Quienes pensamos que ello no es suficiente, y que se requiere avanzar mucho más sostenidamente para poner término a las marginaciones y discriminaciones de todo tipo que aún persisten en nuestras sociedades, debemos aprender de nuestros errores, evitando dar pasos en falso.

En el caso de Chile, tales errores han permitido a quienes buscan la defensa de sus intereses por sobre el bien común, mantener y fortalecer sus posiciones de poder, haciéndonos retroceder décadas en nuestra historia.

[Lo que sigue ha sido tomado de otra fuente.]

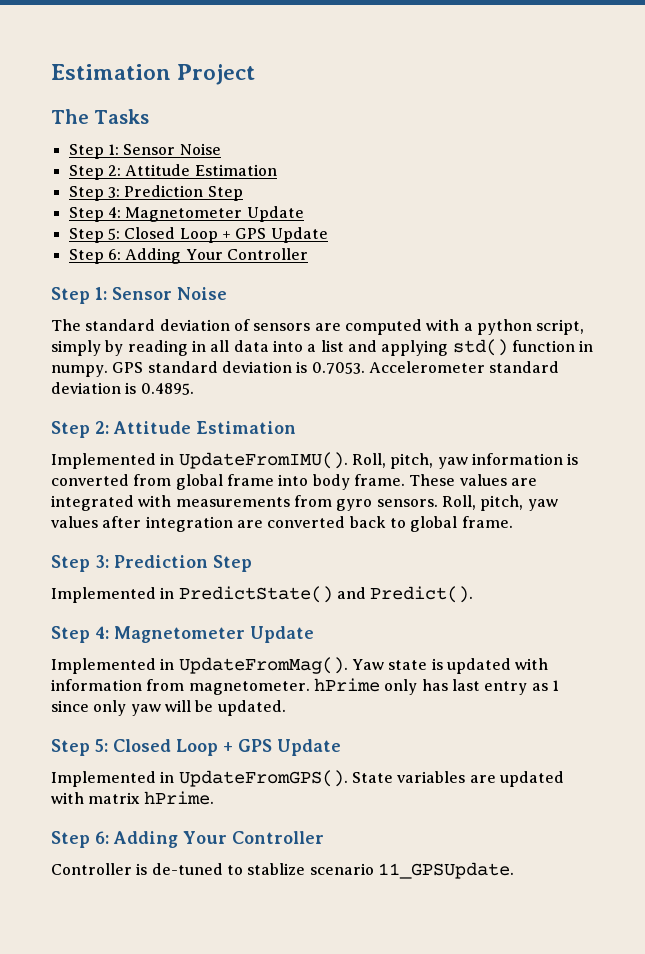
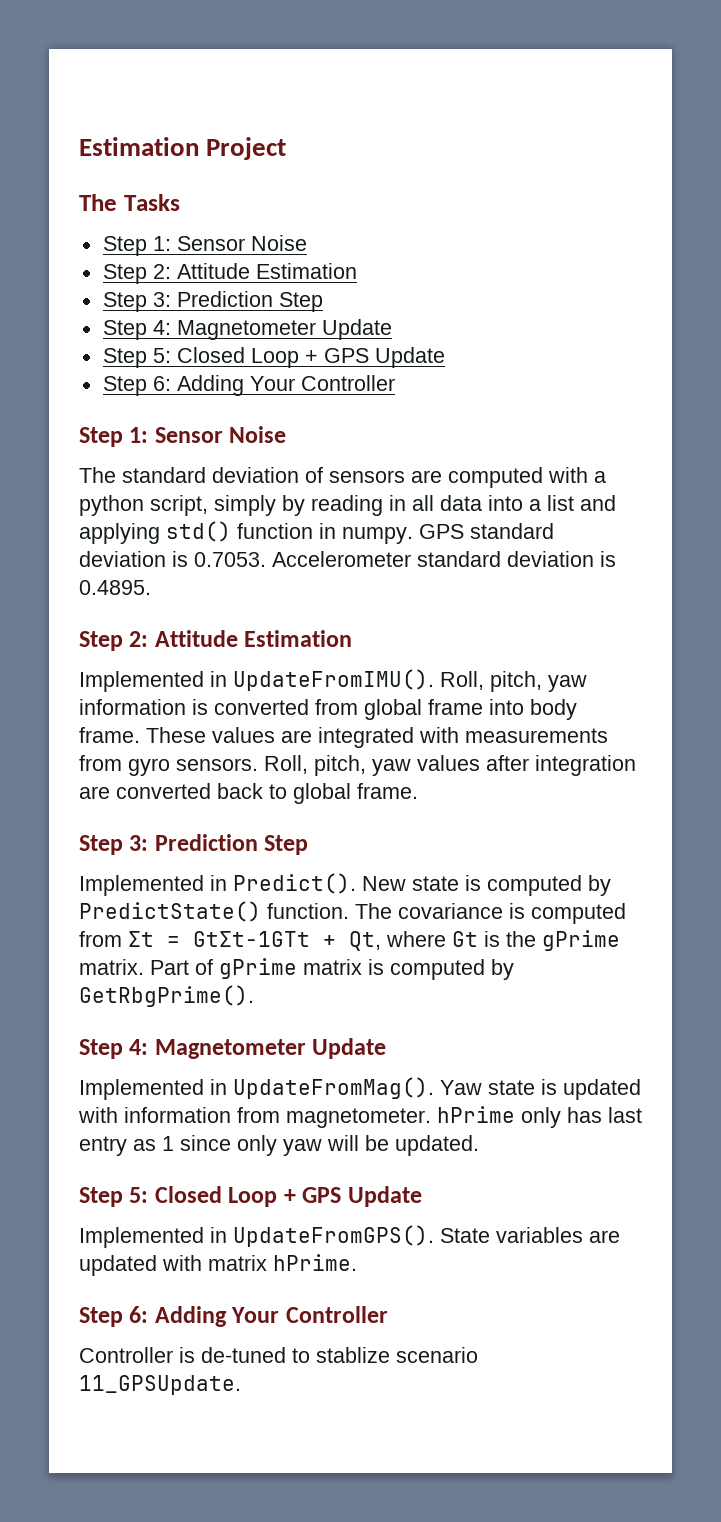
- Implemented in PredictState() and Predict().
+ Implemented in Predict(). New state is computed by PredictState() function. The covariance is computed from Σt = GtΣt−1GTt + Qt, where Gt is the gPrime matrix. Part of gPrime matrix is computed by GetRbgPrime().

Los sectores conservadores relacionados a los grupos empresariales que hoy parecen estar embobados con la posición de poder que han recuperado, por su parte, no pueden tampoco dejar de mirar la historia. Ellos no pueden sino saber que la mantención de sus privilegios a toda costa (además de insustentables en un mundo en crisis ambiental como aquel en que vivimos) no se prolongará a perpetuidad en el tiempo.

Pese a que hoy estén triunfantes, la persistencia de sociedades desiguales con certeza generará nuevos procesos políticos y sociales, nuevos estallidos sociales, posiblemente con más fuerza que en 2019, en que los excluidos del poder volverán a exigir la dignidad y los derechos que les corresponden.

Aunque quienes creemos que la legitimidad de la democracia está en la igualdad, en la justicia, y no en el poder del dinero, hoy en Chile estemos pesimistas, aunque veamos el panorama de color gris, aunque las tendencias globales por el momento no nos favorecen, no podemos perder la esperanza.

Tengamos la certeza de que, si aprendemos de las experiencias vividas en los últimos años, al menos en el limitado contexto de nuestro país, más temprano que tarde el tiempo volverá a estar a favor de los pequeños, de los desnudos, de los olvidados…

José Aylwin Oyarzún
Abogado. Integrante del Observatorio Ciudadano.